● WHAT TO PRODUCE: Whenever the word "More" turns up in a line below, that line should be copied.
*** Opening INPUT FOR THIS TASK ***
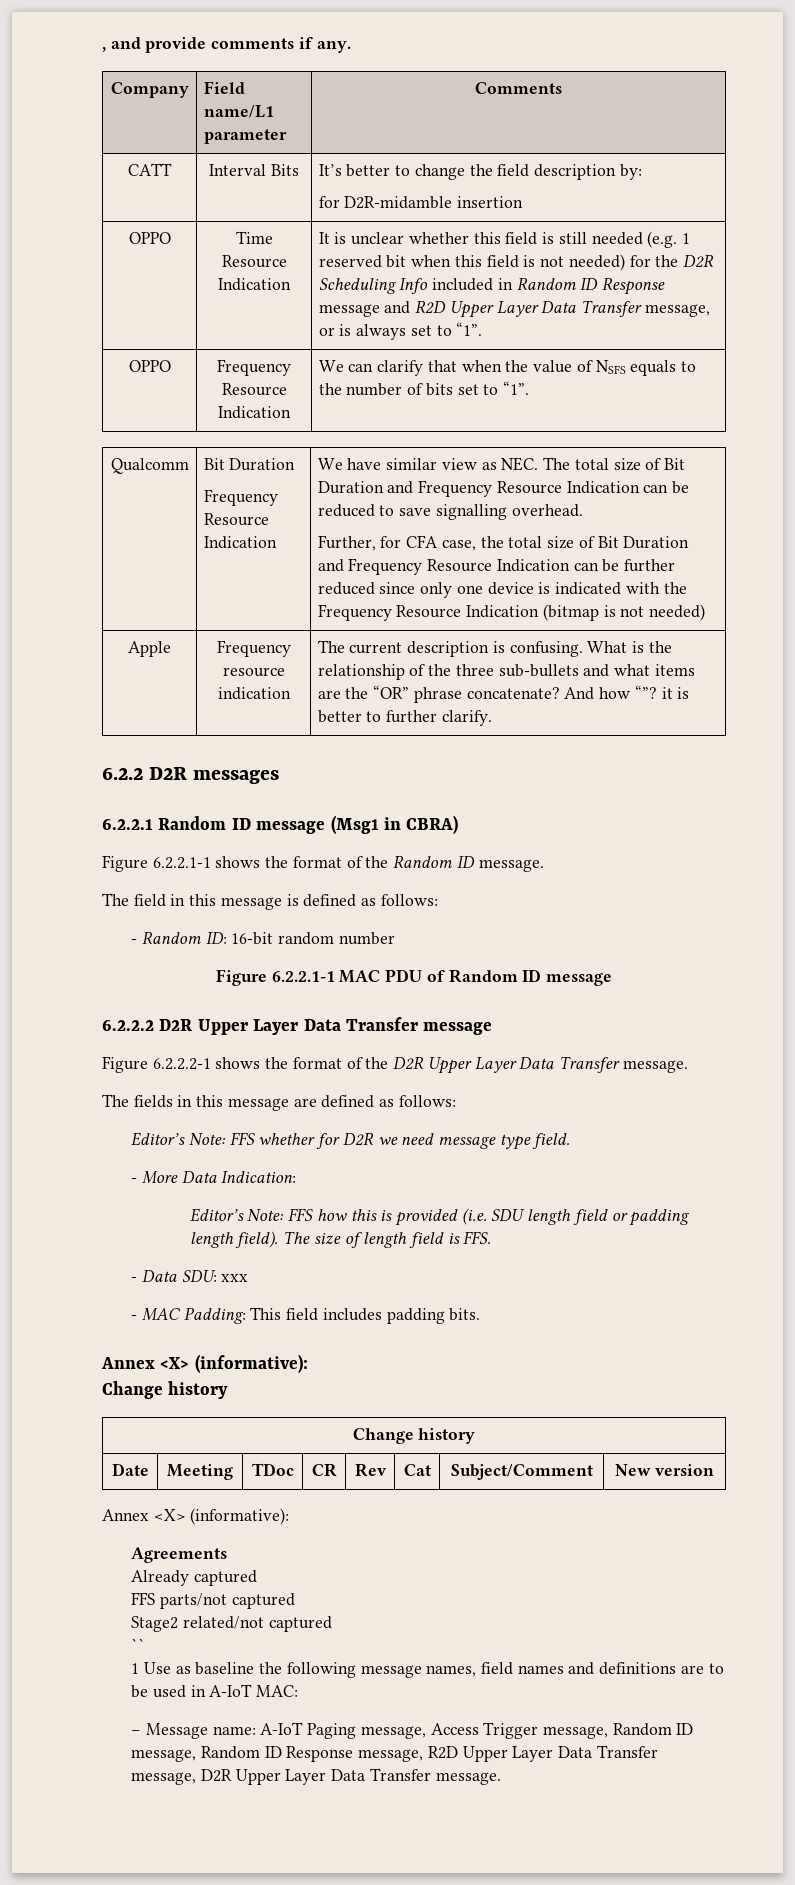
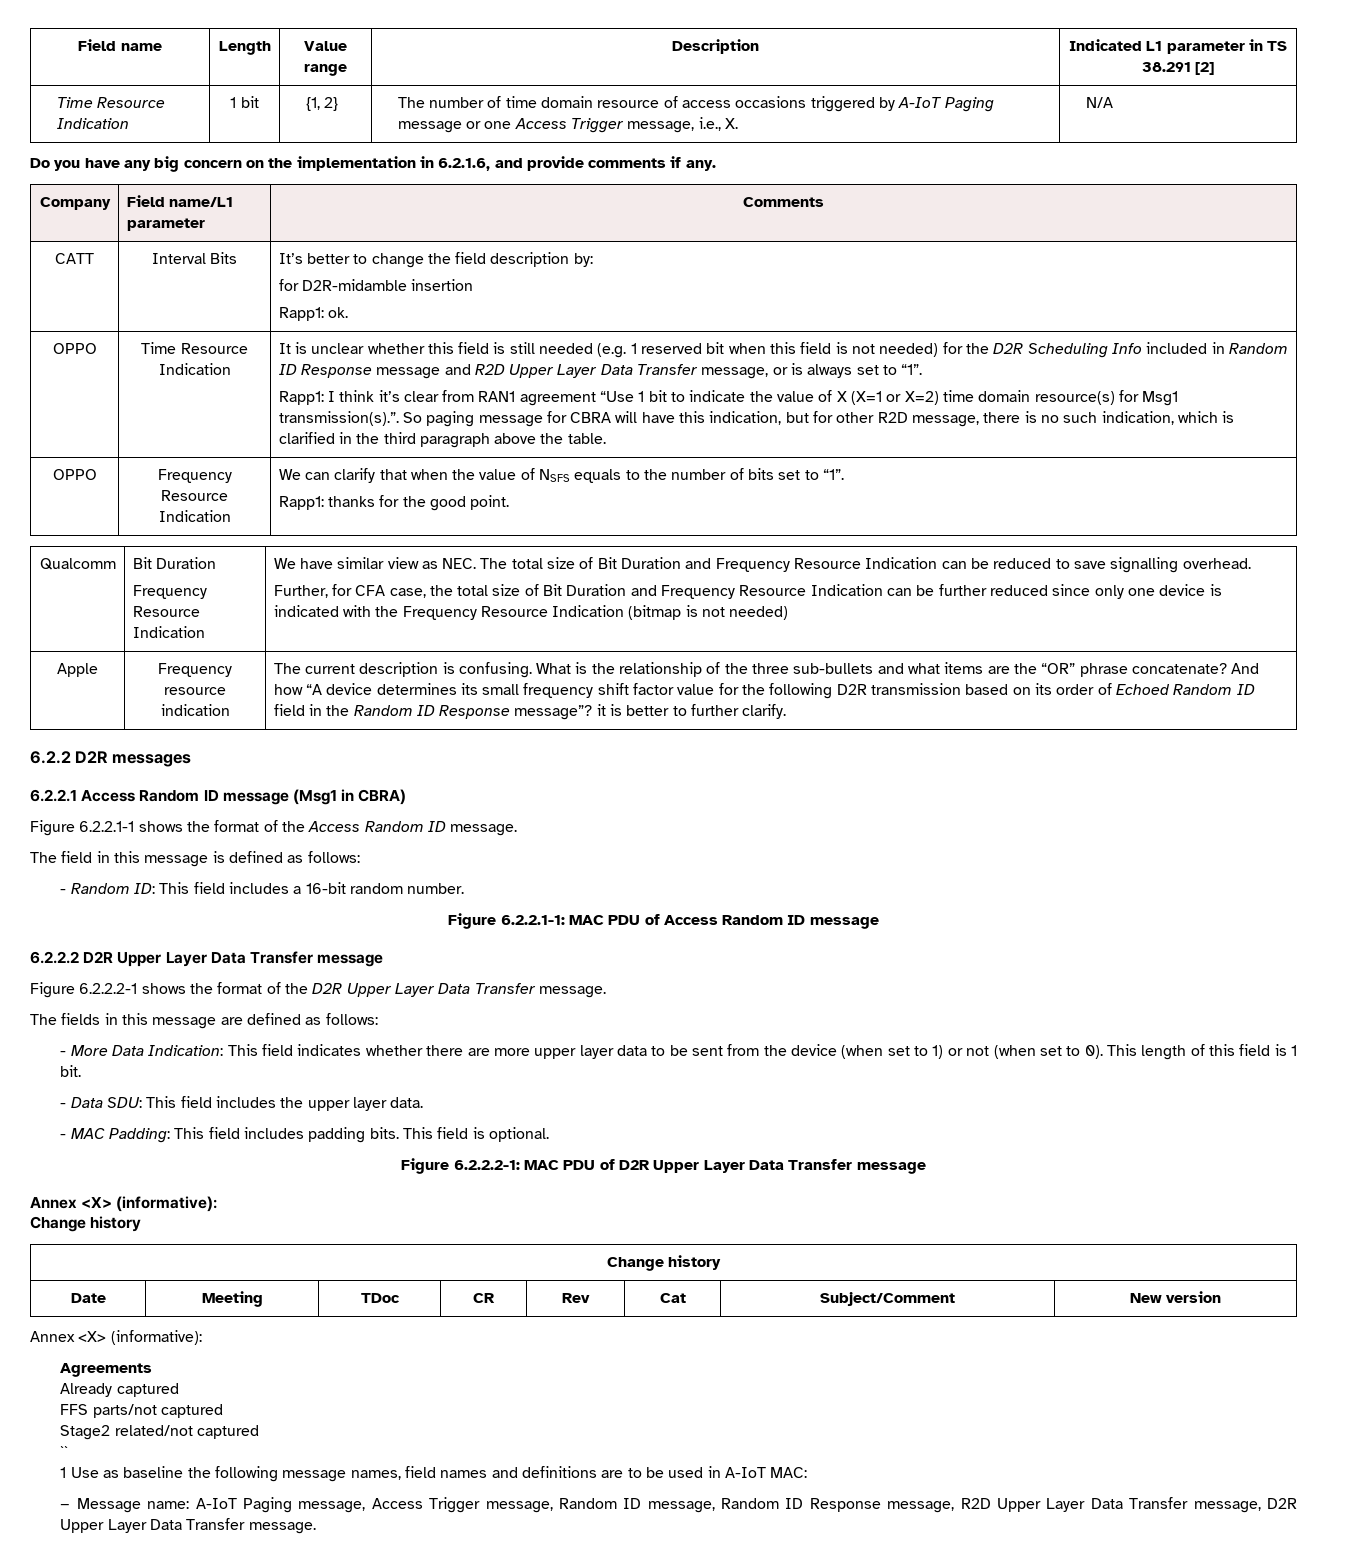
- , and provide comments if any.
+ Field name | Length | Value range | Description | Indicated L1 parameter in TS 38.291 [2]
+ Time Resource Indication | 1 bit | {1, 2} | The number of time domain resource of access occasions triggered by A-IoT Paging message or one Access Trigger message, i.e., X. | N/A
+ Do you have any big concern on the implementation in 6.2.1.6, and provide comments if any.
  CATT | Interval Bits | It’s better to change the field description by:
  for D2R-midamble insertion
+ Rapp1: ok.
+ Rapp1: I think it’s clear from RAN1 agreement “Use 1 bit to indicate the value of X (X=1 or X=2) time domain resource(s) for Msg1 transmission(s).”. So paging message for CBRA will have this indication, but for other R2D message, there is no such indication, which is clarified in the third paragraph above the table.
  OPPO | Frequency Resource Indication | We can clarify that when the value of NSFS equals to the number of bits set to “1”.
+ Rapp1: thanks for the good point.
- And how “”? it is better to further clarify.
+ And how “A device determines its small frequency shift factor value for the following D2R transmission based on its order of Echoed Random ID field in the Random ID Response message”? it is better to further clarify.
- 6.2.2.1 Random ID message (Msg1 in CBRA)
+ 6.2.2.1 Access Random ID message (Msg1 in CBRA)
- Figure 6.2.2.1-1 shows the format of the Random ID message.
+ Figure 6.2.2.1-1 shows the format of the Access Random ID message.
- - Random ID: 16-bit random number
- Figure 6.2.2.1-1 MAC PDU of Random ID message
+ - Random ID: This field includes a 16-bit random number.
+ Figure 6.2.2.1-1: MAC PDU of Access Random ID message
- Editor’s Note: FFS whether for D2R we need message type field.
- - More Data Indication:
- Editor’s Note: FFS how this is provided (i.e. SDU length field or padding length field). The size of length field is FFS.
- - Data SDU: xxx
+ - More Data Indication: This field indicates whether there are more upper layer data to be sent from the device (when set to 1) or not (when set to 0). This length of this field is 1 bit.
+ - Data SDU: This field includes the upper layer data.
+ This field is optional.
+ Figure 6.2.2.2-1: MAC PDU of D2R Upper Layer Data Transfer message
*** Closing INPUT FOR THIS TASK ***
● SOLUTION:
- - More Data Indication:
+ - More Data Indication: This field indicates whether there are more upper layer data to be sent from the device (when set to 1) or not (when set to 0). This length of this field is 1 bit.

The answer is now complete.